── The input ──

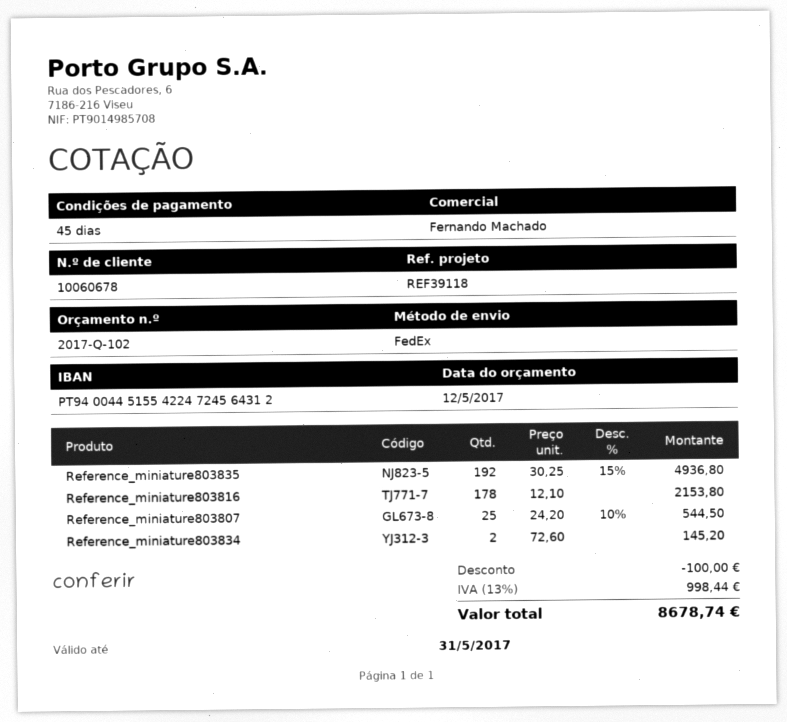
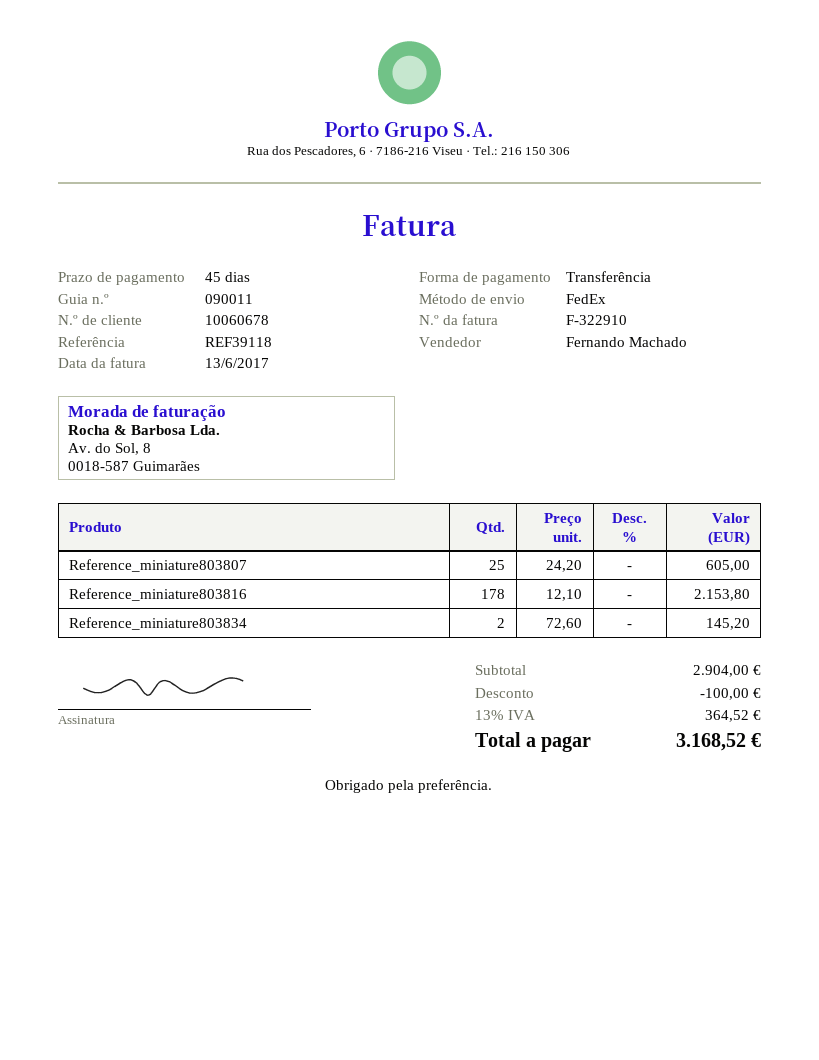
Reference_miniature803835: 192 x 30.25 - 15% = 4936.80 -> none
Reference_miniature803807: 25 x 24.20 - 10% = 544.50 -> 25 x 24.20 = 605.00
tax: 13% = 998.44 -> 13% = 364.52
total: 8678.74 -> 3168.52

───
── The input ──

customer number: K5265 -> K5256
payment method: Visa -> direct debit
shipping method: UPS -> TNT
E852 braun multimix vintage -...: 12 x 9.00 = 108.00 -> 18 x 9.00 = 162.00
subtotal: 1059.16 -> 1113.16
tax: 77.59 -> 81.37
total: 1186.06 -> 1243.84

───

What is required: Out of the entries, pull every line that mentions "method".

Exercise output:
payment method: Visa -> direct debit
shipping method: UPS -> TNT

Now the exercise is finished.